**TASK TO COMPLETE:**
Reproduce the following records exactly from the line containing "[76,214,106,225] Now ->" onward, ending with the last line and including it.

**DATA UNDER STUDY:**
::::::::
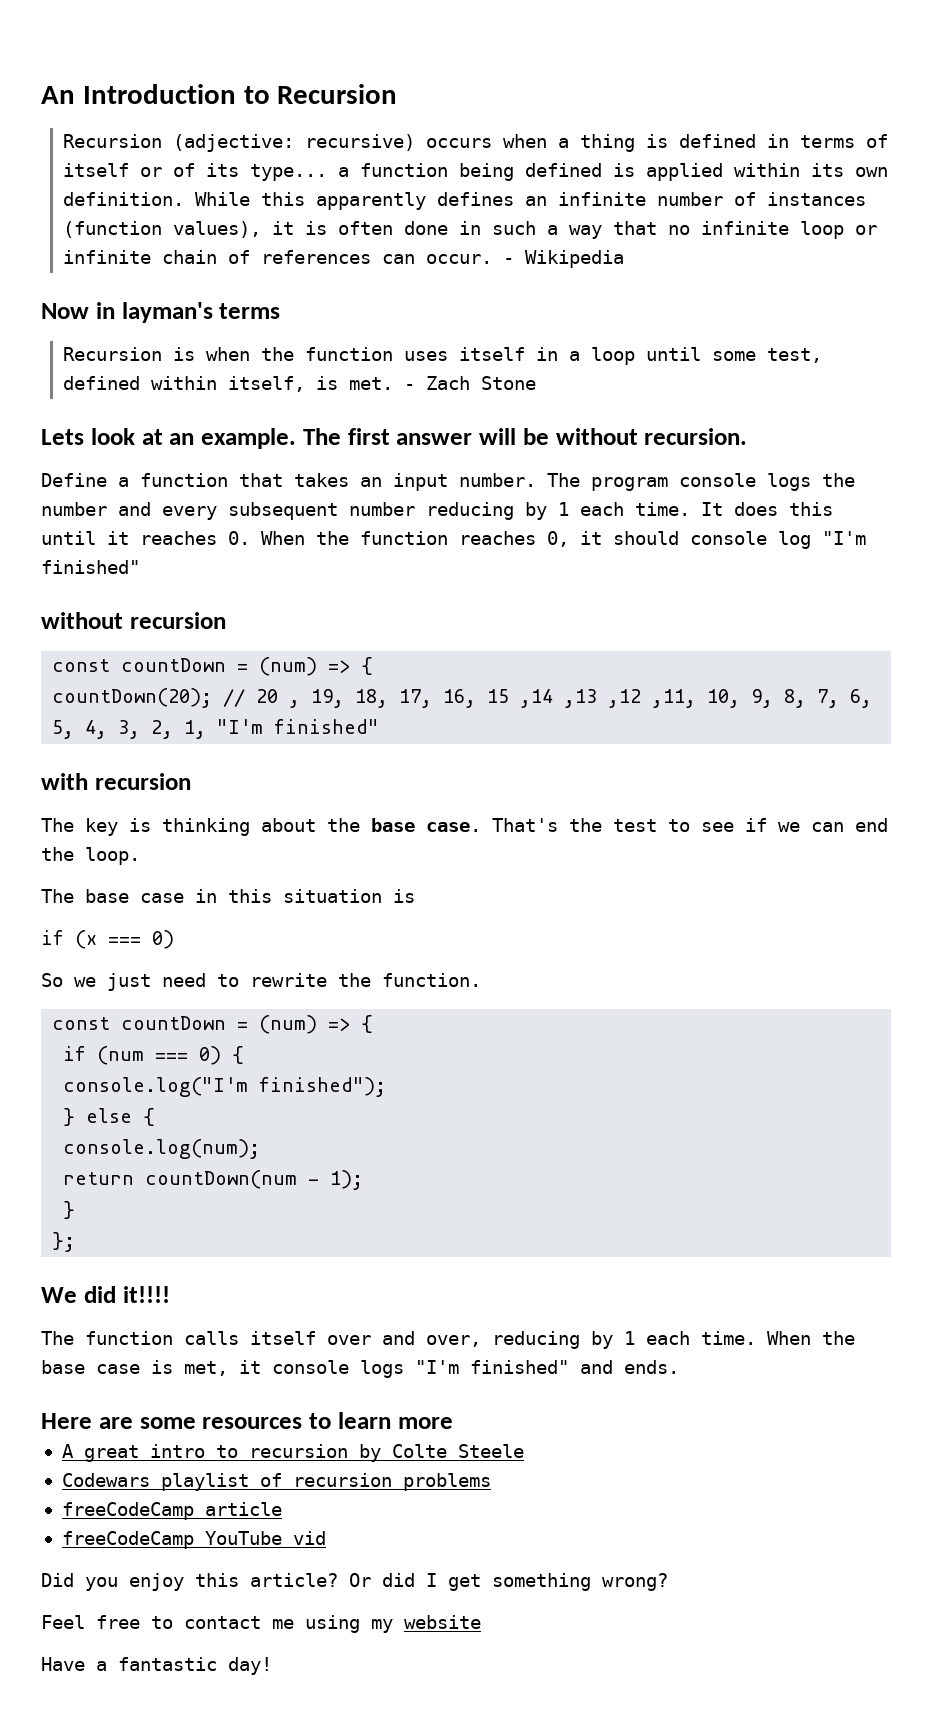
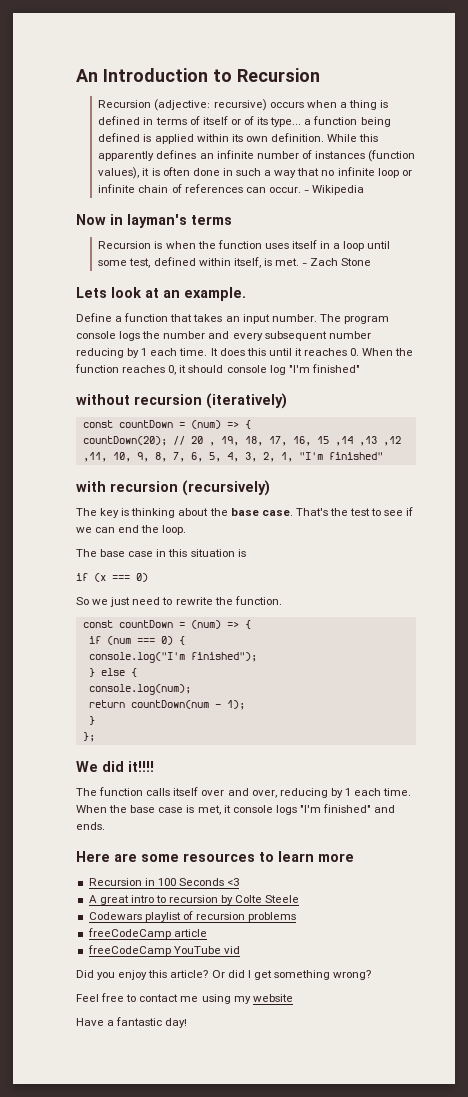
[302,428,748,445] The first answer will be without recursion. -> (246, 294) none
(226, 620) none -> [206,393,287,409] (iteratively)
(191, 781) none -> [182,480,270,496] (recursively)
(453, 1423) none -> [88,878,240,886] // Recursion in 100 Seconds <3

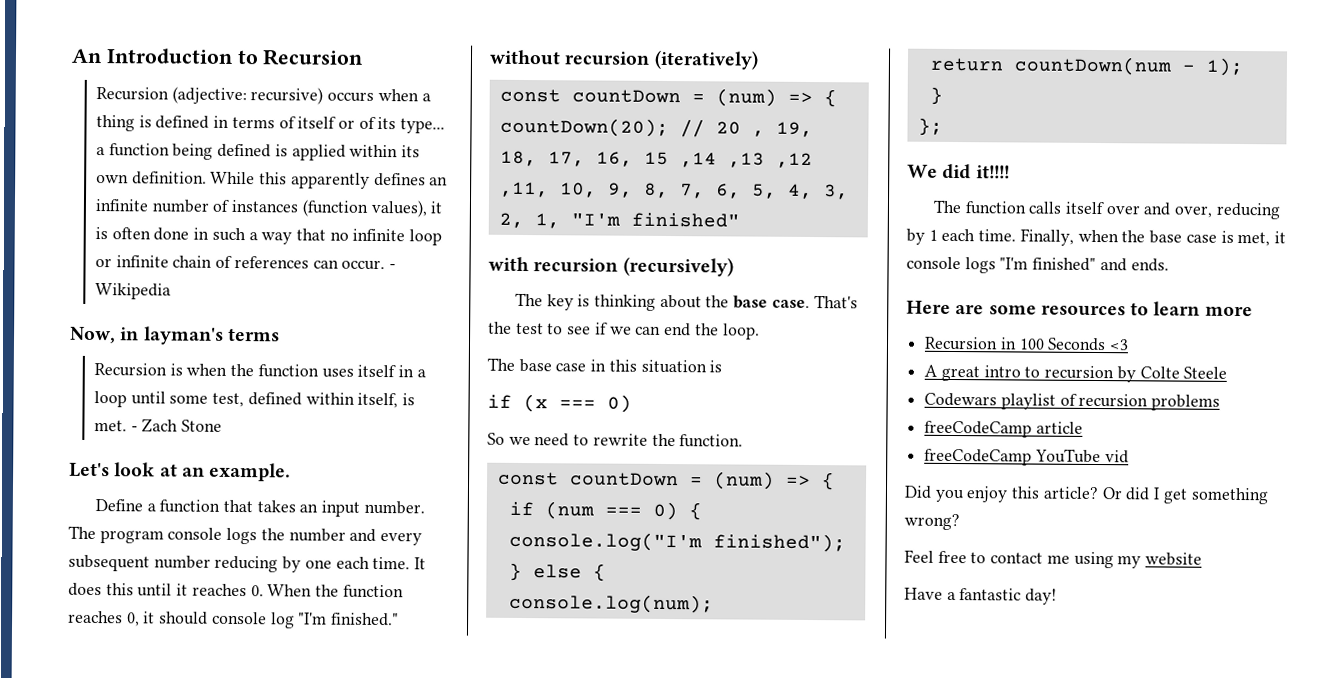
[76,214,106,225] Now -> [69,326,116,344] Now,
[76,287,107,298] Lets -> [69,462,110,478] Let's
[141,348,148,356] 1 -> [304,559,332,569] one
[311,364,360,373] finished" -> [331,612,400,627] finished."
[110,597,131,607] just -> (531, 441) none
[76,805,107,813] When -> [1019,228,1119,246] Finally, when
::::::::
**WRITTEN REPLY:**
[76,214,106,225] Now -> [69,326,116,344] Now,
[76,287,107,298] Lets -> [69,462,110,478] Let's
[141,348,148,356] 1 -> [304,559,332,569] one
[311,364,360,373] finished" -> [331,612,400,627] finished."
[110,597,131,607] just -> (531, 441) none
[76,805,107,813] When -> [1019,228,1119,246] Finally, when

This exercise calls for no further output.